For the real thing, of course we can keep our Futures intact, and provide the Future-specific handling code at the end.

// Assuming a monad definition for Future
implicit def futureMonad(implicit ec: ExecutionContext): Monad[Future] = ...

object Application {
  def doStuff(config: Config): Future[Page] = {

The load functionality can run synchronously, asynchronously, and with or without dependencies, logging, mutable state, or any other concern representable in a monad.

Other approaches

In some of our codebases, we use the “Interpreter pattern”, where we use free monads to build our program as a kind of script, composed out of declarative actions. Later, an interpreter module interprets the actions, performing effects for real code, or fixed pure results for tests.
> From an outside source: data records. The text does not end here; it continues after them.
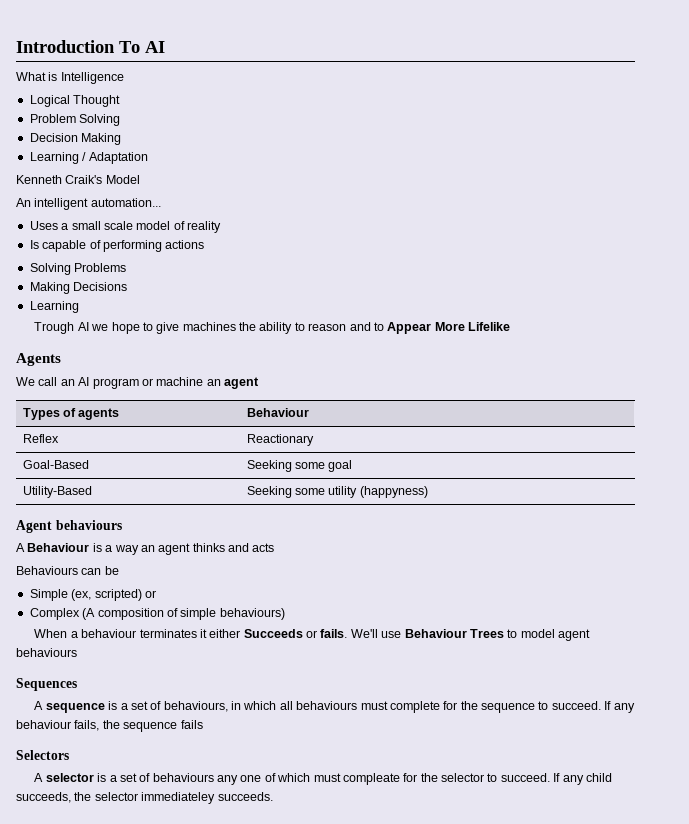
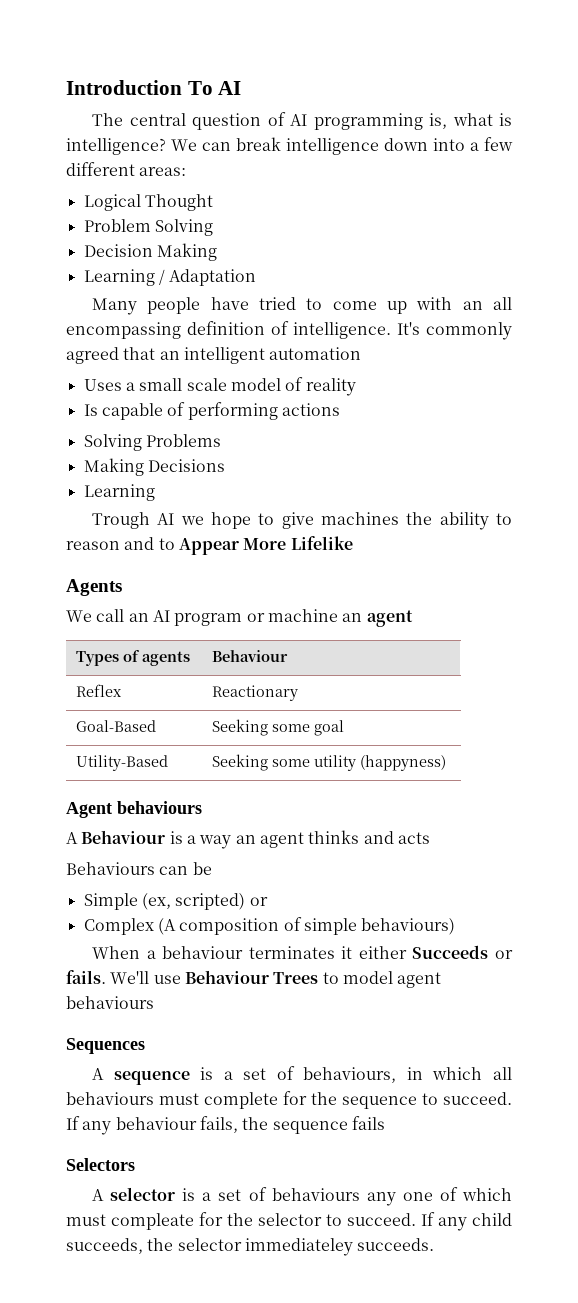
[16,72,124,84] What is Intelligence -> [92,112,512,130] [66,137,513,155] [66,162,187,176] The central question of AI programming is, what is intelligence? We can break intelligence down into a few different areas:
[16,175,140,184] [16,198,161,210] Kenneth Craik's Model // An intelligent automation... -> [92,297,513,315] [66,321,512,340] [66,347,362,364] Many people have tried to come up with an all encompassing definition of intelligence. It's commonly agreed that an intelligent automation

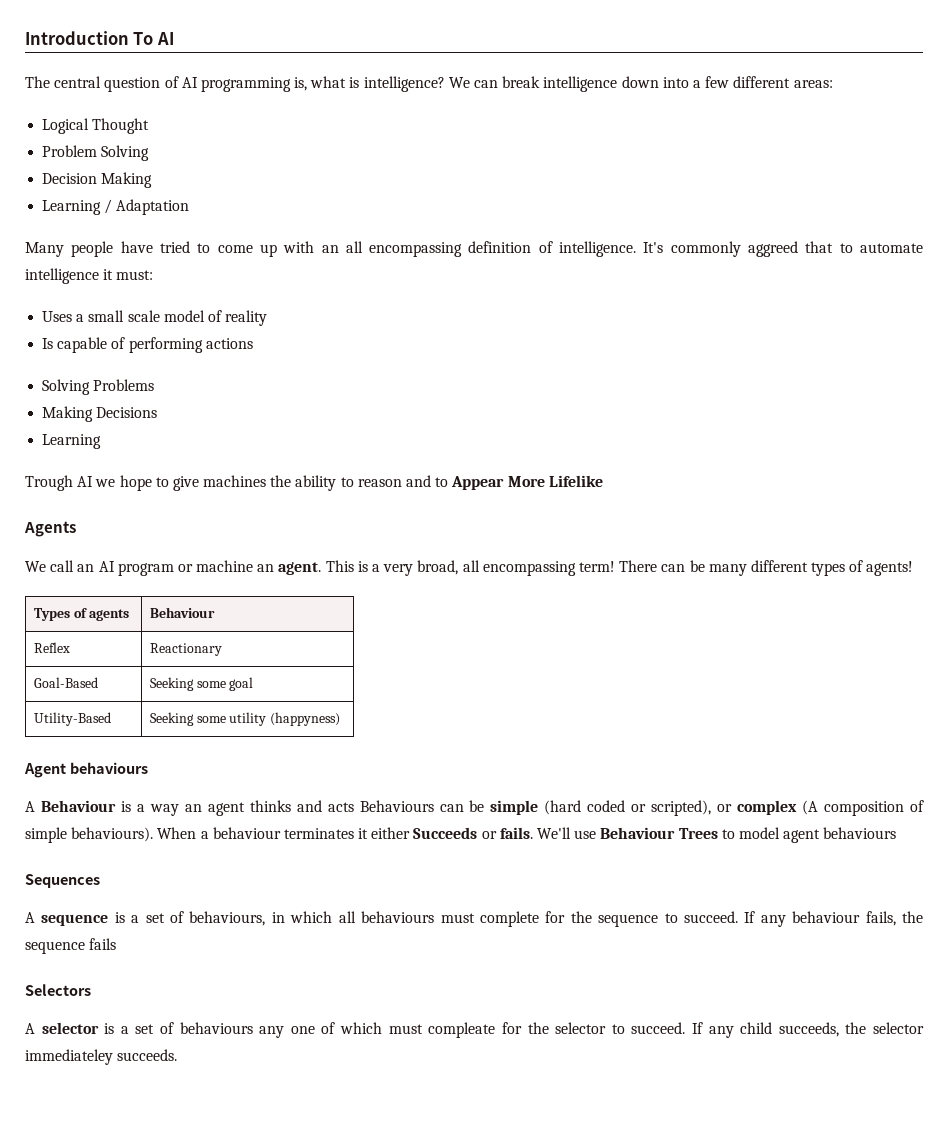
[66,347,362,364] agreed that an intelligent automation -> [748,241,923,257] [25,268,154,284] aggreed that to automate intelligence it must:
[366,610,413,627] agent -> [278,560,914,576] agent. This is a very broad, all encompassing term! There can be many different types of agents!
(430, 838) // -> (354, 807) none
[83,893,268,910] [83,918,154,935] // Simple (ex, scripted) or // Complex -> [490,800,798,816] simple (hard coded or scripted), or complex
[361,918,456,935] behaviours) // -> [71,827,154,842] behaviours).

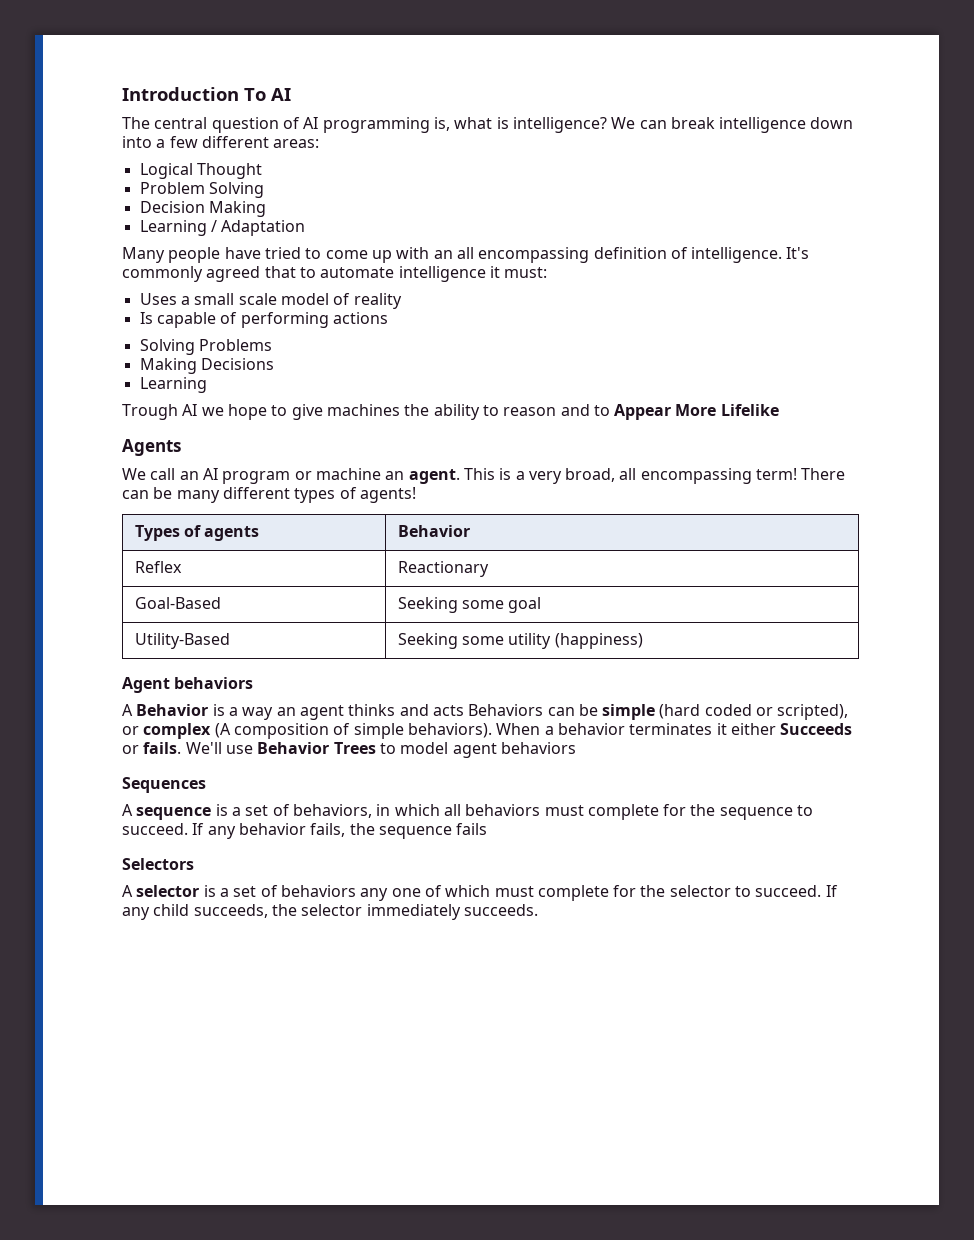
[748,241,799,257] aggreed -> [206,266,261,282] agreed
[149,607,215,618] Behaviour -> [397,525,470,537] Behavior
[270,712,341,726] (happyness) -> [554,633,643,649] (happiness)
[69,762,148,774] [25,800,116,812] behaviours // A Behaviour -> [174,677,254,689] [122,704,209,716] behaviors // A Behavior
[359,800,434,812] Behaviours -> [468,704,544,716] Behaviors
[71,827,154,842] behaviours). -> [407,723,492,738] behaviors).
[212,827,281,839] behaviour -> [557,723,625,735] behavior
[600,827,676,839] Behaviour -> [257,742,330,754] Behavior
[823,827,897,839] behaviours -> [500,742,576,754] behaviors
[189,911,266,926] behaviours, -> [292,804,372,818] behaviors,
[361,911,435,923] behaviours -> [465,804,541,816] behaviors
[792,911,861,923] behaviour -> [238,823,306,835] behavior
[179,1022,253,1034] behaviours -> [280,885,356,897] behaviors
[428,1022,496,1038] compleate -> [537,885,609,901] complete
[25,1049,113,1065] immediateley -> [366,904,461,920] immediately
This separation of concerns allows us to run effects asynchronously in the interpreter, without bogging down the code with inappropriate knowledge of the execution strategy. In this case too, we have set an abstraction boundary, and put code on one side, and asynchrony on the other.

The drawbacks specific to scala.concurrent.Future can of course be avoided by using a different implementation, such as Scalaz’s Task, which separates the declaration of the Task from its execution.

Use only what you need, know only what you need

So how should we proceed? While we’ve covered some interesting FP tools here, in fact all we want is to satisfy basic software engineering principles.

  • If you don’t need asynchrony given the SLAs and expected usage of your application, then don’t use it. The code will be simpler.
  • If you do, then restrict knowledge of it to parts of the code that genuinely need to know about it. Aggressively keep Futures away from your logic, so that everything of importance can be understood and tested independently.
  • Learn and use the abstraction tools available to us; in Scala, higher-kinded types, implicit typeclasses, and monads give us a clean and powerful way to separate our declarative intent from our messy execution policies.